All blackberry and raspberry plants are self-fertile and will have good fruit production on their own. However, if a second variety is planted nearby, they will have heavier fruit production. Upright blackberry and raspberry plants should be planted 3 to 5 feet apart in full sun. Plant in soil with a pH level of 6.0 to 6.5 with the crown (where the root system begins) no more than ½ inch below the ground’s surface. Raspberry and Blackberry plants generally begin producing in 2 to 3 years. Typical fruit yield is 2 to 4 quarts per plant.

Links to detailed planting and growing instructions as well as recipes can be found at the bottom of this document.

Blackberry Plants

Preparation:

Blackberry plants will fall into one of two types: the ones that grow in an upright erect habit and the trailing ones that need support or trellising. The upright varieties grow much as most other shrubs do. The trailing varieties often produce new plants from their root system. To keep this type of growth limited, the roots should be contained.

“Planting” a barrier that is about one foot deep around the perimeter of the planting area will keep the roots from spreading and producing unwanted growth. Many materials will work for the barrier. Use what is available as long as it will prevent root expansion.
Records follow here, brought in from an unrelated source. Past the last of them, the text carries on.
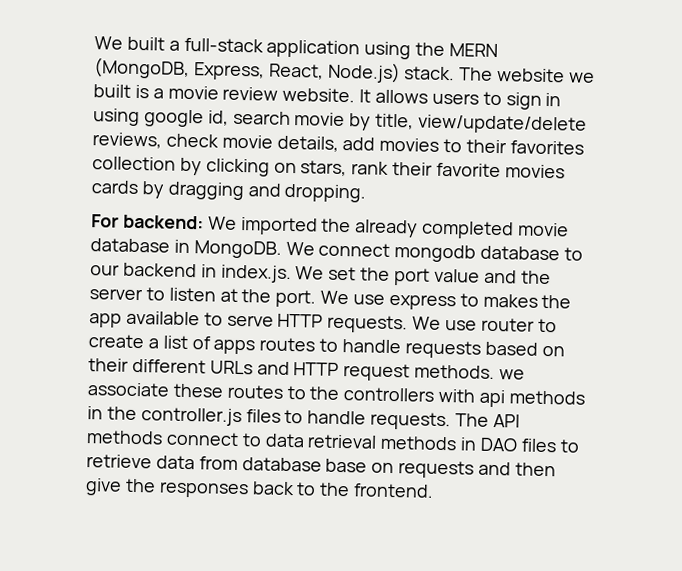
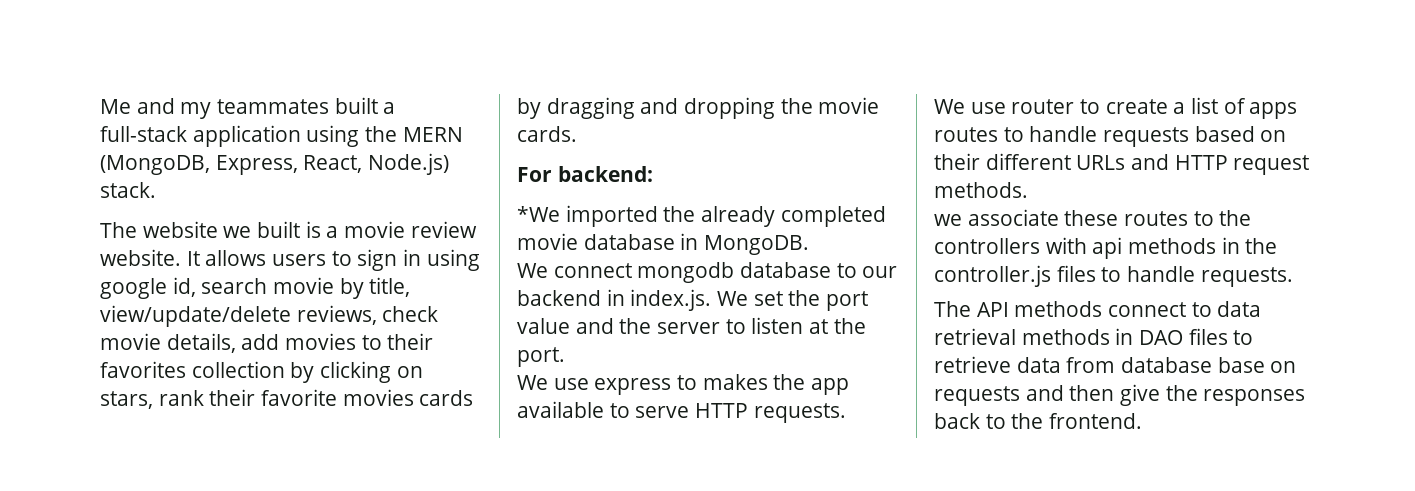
[94,36,123,50] We -> [100,98,330,119] Me and my teammates
(456, 73) none -> (156, 190) //
[284,183,367,203] dropping. -> [684,97,880,119] [517,126,577,142] dropping the movie cards.
[207,216,237,230] We -> [517,206,560,222] // *We
(282, 249) none -> (810, 245) //
(317, 298) none -> (565, 357) //
(409, 324) none -> (846, 413) //
(496, 372) none -> (1028, 190) //
(452, 421) none -> (1293, 277) //

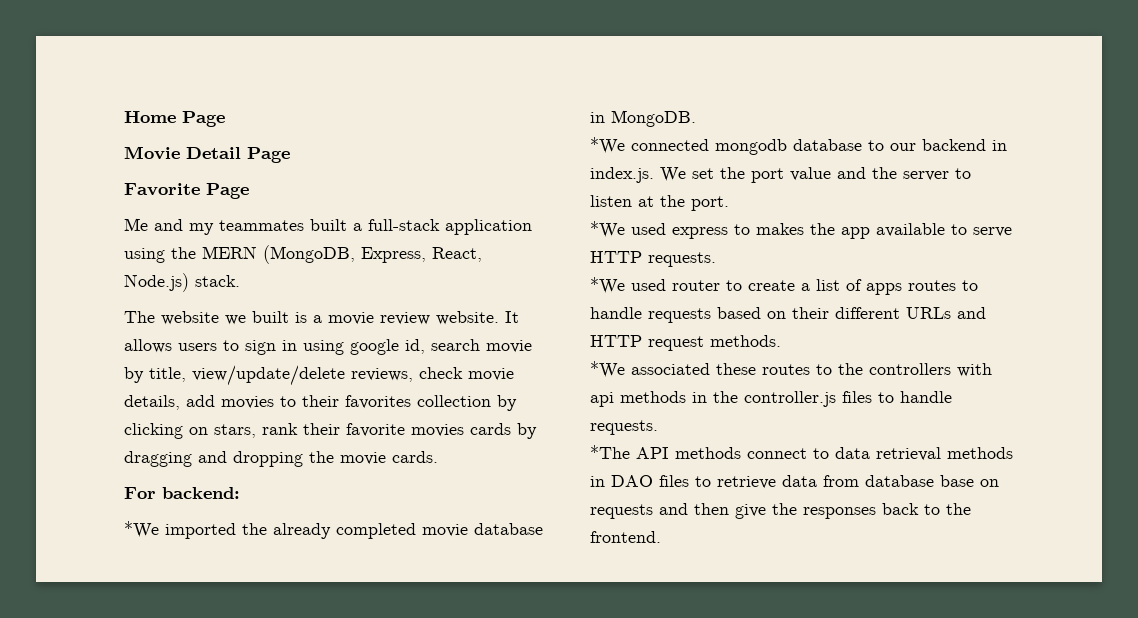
(100, 106) none -> [124,111,225,127] [124,146,290,163] [124,183,249,199] Home Page // Movie Detail Page // Favorite Page //
[517,263,632,278] We connect -> [590,137,709,154] *We connected
[517,375,589,390] We use -> [590,221,666,238] *We used
[934,99,1006,114] We use -> [590,277,666,294] *We used
[934,209,1059,226] we associate -> [590,361,710,378] *We associated
[934,301,971,317] The -> [590,445,630,459] *The

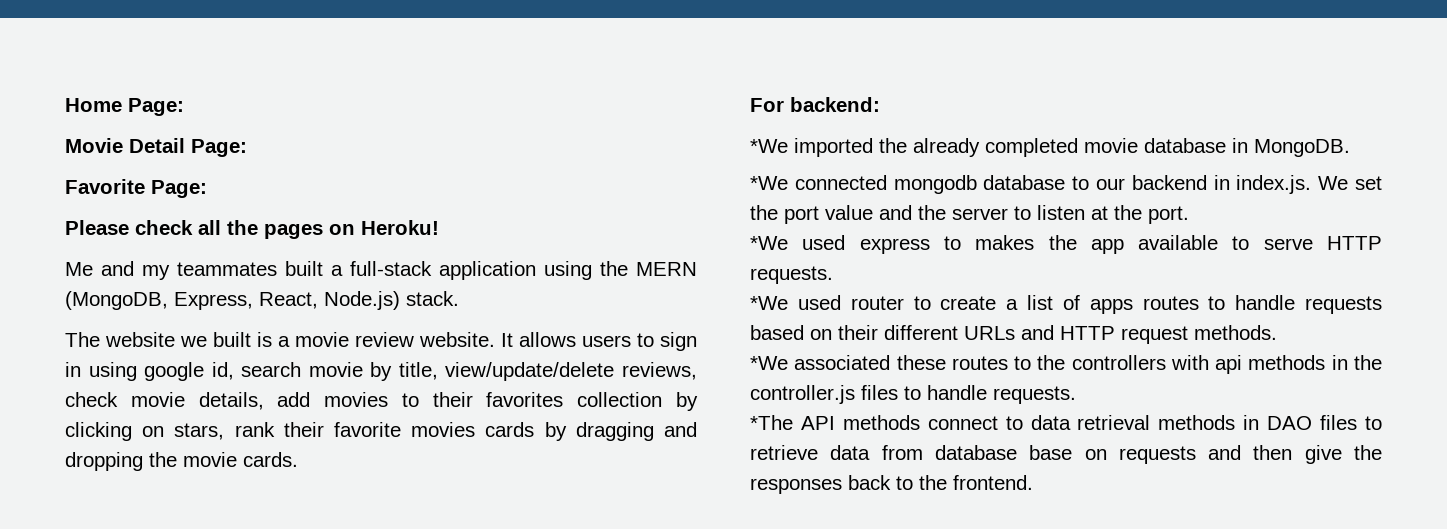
[182,111,225,127] Page -> [128,98,184,116] Page:
[247,147,290,163] Page -> [191,139,247,157] Page:
[206,183,249,199] Page -> [151,180,207,198] [65,220,439,239] Page: // Please check all the pages on Heroku!

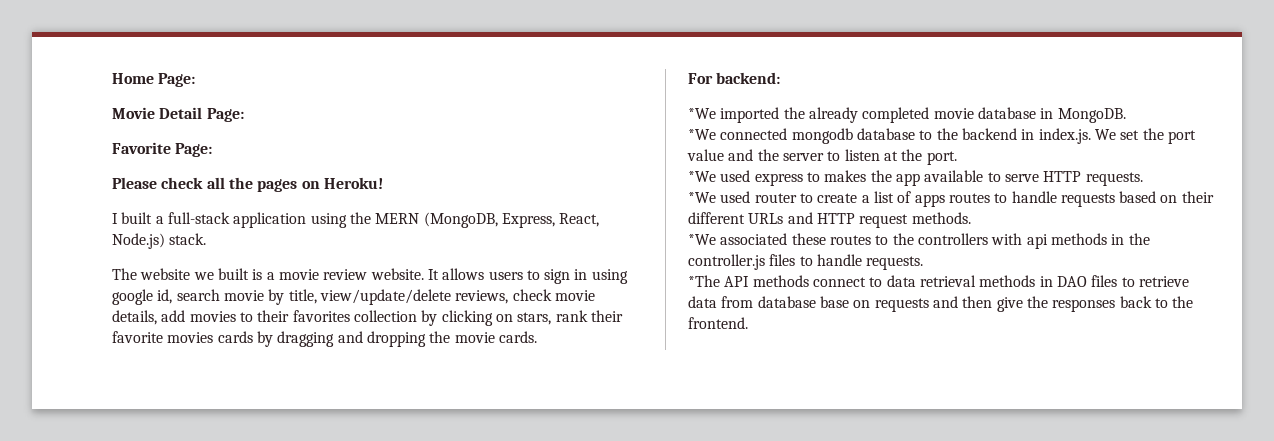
[65,261,277,280] Me and my teammates -> [112,213,118,224] I
[1096,178,1125,190] our -> [936,128,958,140] the

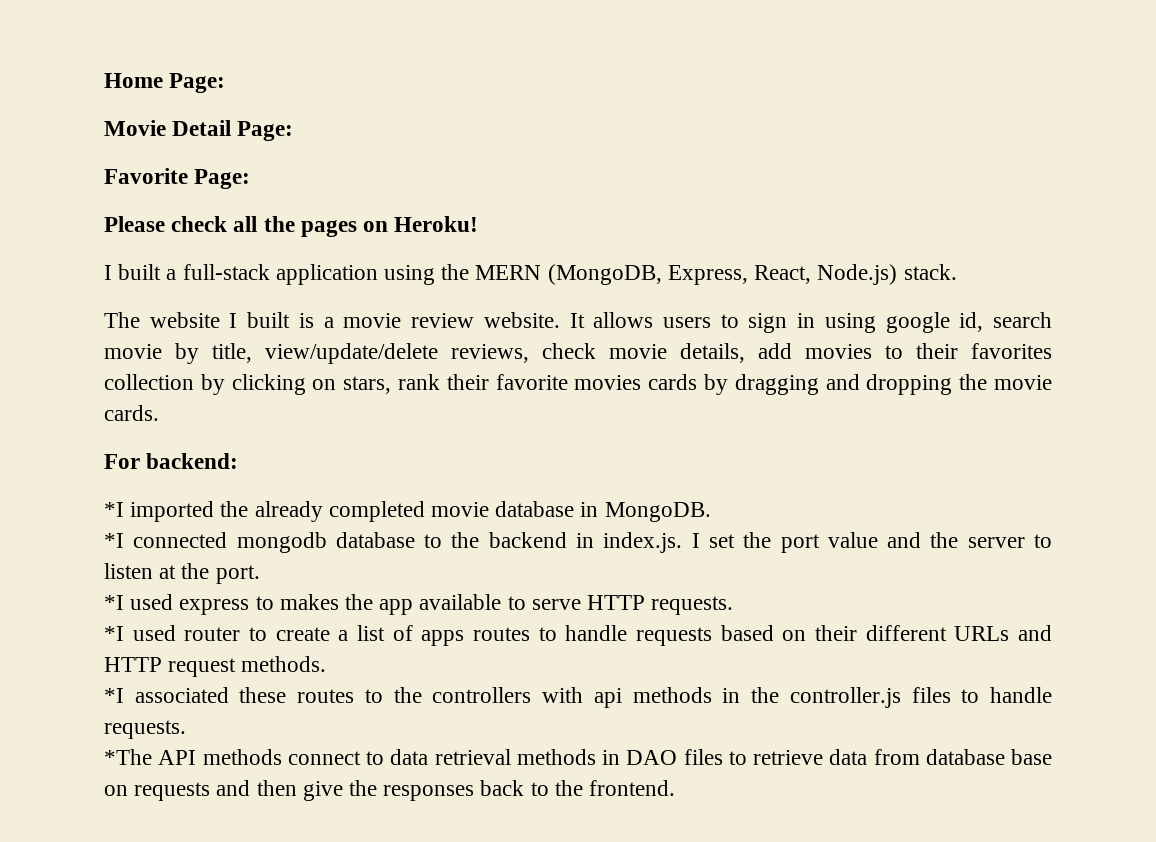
[193,272,214,280] we -> [229,313,238,328] I
[688,108,716,119] *We -> [104,502,124,517] *I
[688,129,716,140] *We -> [104,533,124,548] *I
[1094,129,1116,140] We -> [691,533,700,548] I
[688,171,716,182] *We -> [104,595,124,610] *I
[688,192,716,203] *We -> [104,626,124,641] *I
[688,234,716,245] *We -> [104,688,124,703] *I

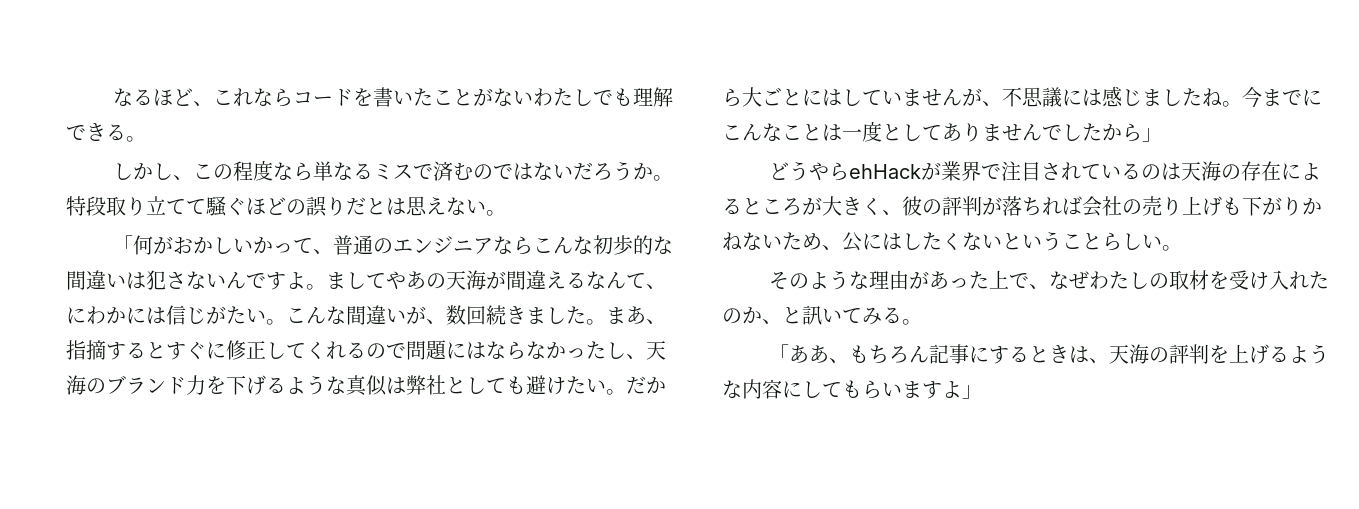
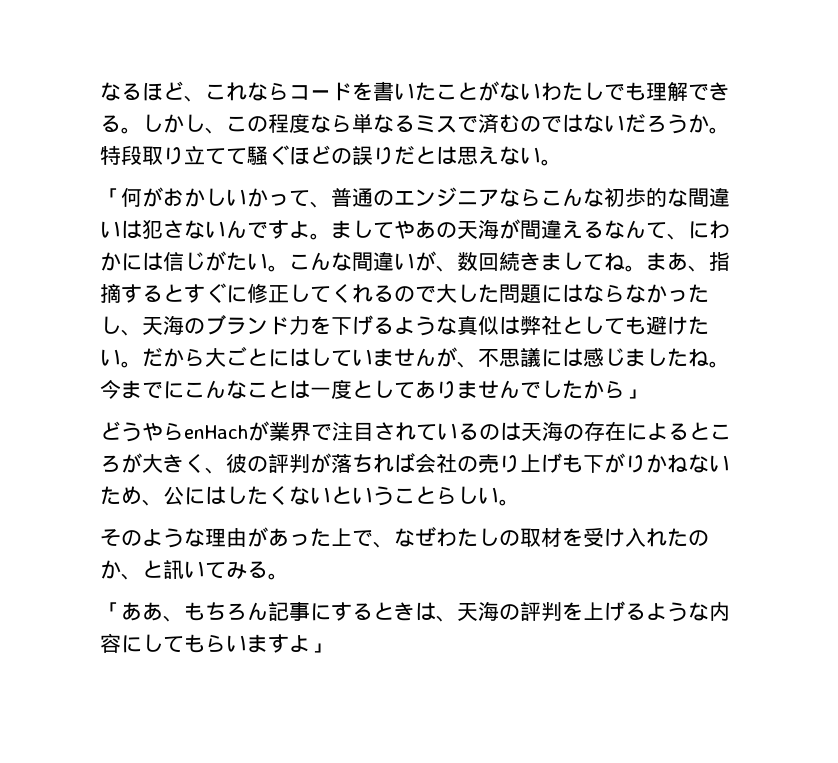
(146, 139) // -> (142, 130) none
[566,306,586,324] た -> [583,252,625,271] てね
(406, 350) none -> [436,284,499,303] 大した
[848,164,921,179] ehHack -> [184,425,248,439] enHach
Blackberry plants like full sun and a pH of approximately 6.0 to 6.5. Testing the soil before planting is easier should amendments be required. Fertilizer will vary with the type of plant and the soil conditions. Again, soil testing is highly recommended before applying any fertilizer, as fertilizer is only used to balance out the soil. After seeing the test results, apply fertilizer in early spring. Just as with strawberry plants, raspberry and blackberry plants should not be planted where eggplants, peppers, potatoes or tomatoes have been grown within the past 3 years.

Planting:

Space plants at least 3 feet apart with rows about five-eight feet apart. Blackberry plants produce fruit on second year shoots called floricanes. During that second year’s growth when the cane is flowering and fruiting, the plant is producing new first year shoots called primocanes. At the end of each year, prune out the floricanes, which were the branches that flowered and fruited that season. The next year, the previous season’s primocanes are now floricanes, and they are flowering and fruiting and the cycle continues. As a reminder to you as which canes flowered and fruited, tie a string or ribbon around them to know which canes to remove at the end of that season.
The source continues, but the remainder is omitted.